I’ve spent the past few days doing some nuts-and-bolts work for my writing. I’ve called four local libraries to find out how to send them information about Hurricane Baby: Stories for library adoption, consideration for their book clubs, or scheduling an author talk in the new year.

I also went through NPR’s local podcast page to see if there were any book podcasts that looked interesting. I called five of those NPR affiliates and left messages; if I don’t hear anything within a week, I’ll call again and request emails for the decision makers. Being persistent is something I’m good at.

Last night and today I’ve been updating my website with new events, links, and videos for my readers’ perusal. I want to keep the content fresh and accessible. I checked all of my links to make sure they weren’t broken and led to the correct information. Just trying to stay ahead of any problems anyone might have accessing my materials.

Yep. Unglamorous, humdrum, and ordinary tasks. But I’ll never know what sales I may get that I wouldn’t have if I hadn’t kept up with it. Such is the life of a 21st century writer.

Hope everyone is having a good weekend!

Work Vs. Play

So here’s an eternal question for you–how to balance the day job and the creative life.

I am finding that I am too tired from the day job to write creatively during the week.

I try to reserve my weekends for family. Especially my Sundays. I try to rest during the weekend and recharge.
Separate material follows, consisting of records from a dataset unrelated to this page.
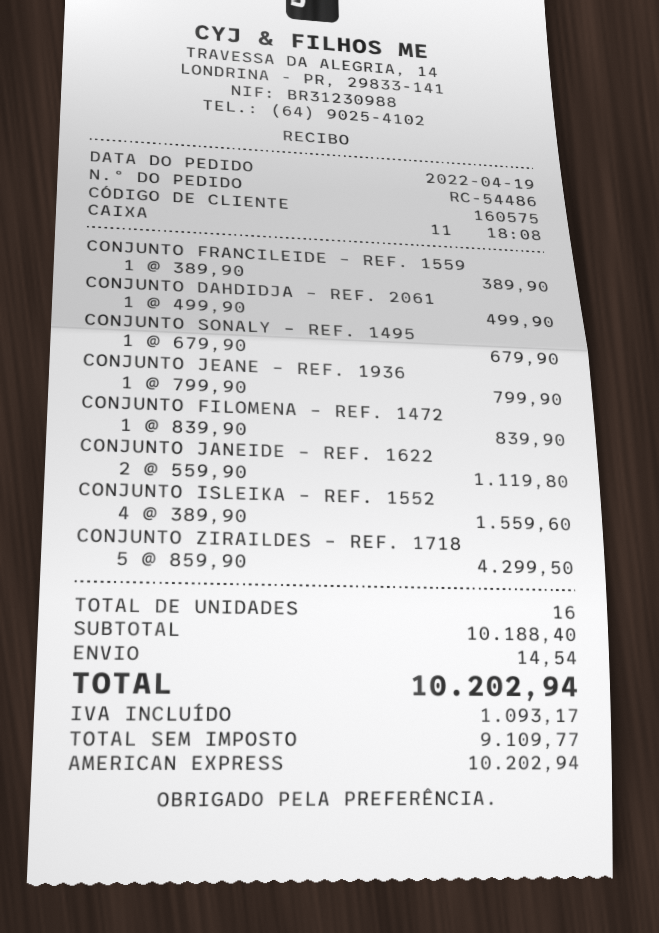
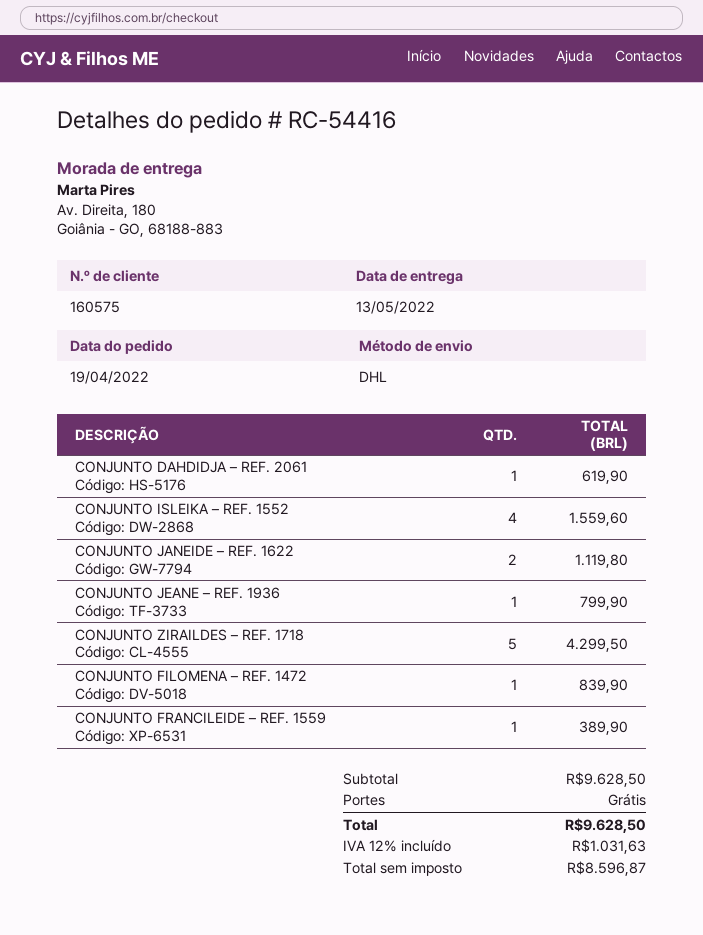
order number: RC-54486 -> RC-54416
CONJUNTO DAHDIDJA – REF. 2061: 1 for 499.90 -> 1 for 619.90
CONJUNTO SONALY – REF. 1495: 1 for 679.90 -> none
subtotal: 10188.40 -> 9628.50
shipping: 14.54 -> 0.00
net: 9109.77 -> 8596.87
tax: 1093.17 -> 1031.63
total: 10202.94 -> 9628.50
But if I don’t write creatively on a regular basis, my mood goes south.

I don’t quite know what to do.

I’ve been avoiding my nonfiction project for about two weeks now: I spent yesterday with Bob going Christmas shopping and usually try to reserve my Sundays for rest and church.

But I know I don’t need to go very long without working on a creative project because a week’s delay turns into two weeks, then three, then a month, then before I know it, the New Year will be here, and I will be grumpy that I didn’t accomplish much creatively.

But I also know I need to make time for what is important to me. My family is important. My day job is important to me. Rest and recharging are essential as well. But somewhere I need to find the wherewithal to write.

I need to think on this and restructure my week somehow.

Again, an eternal question. I need to remember why I found work and why my writing is important to me as well. I will solve it. I just need to think harder about it instead of just letting time slip through my fingers.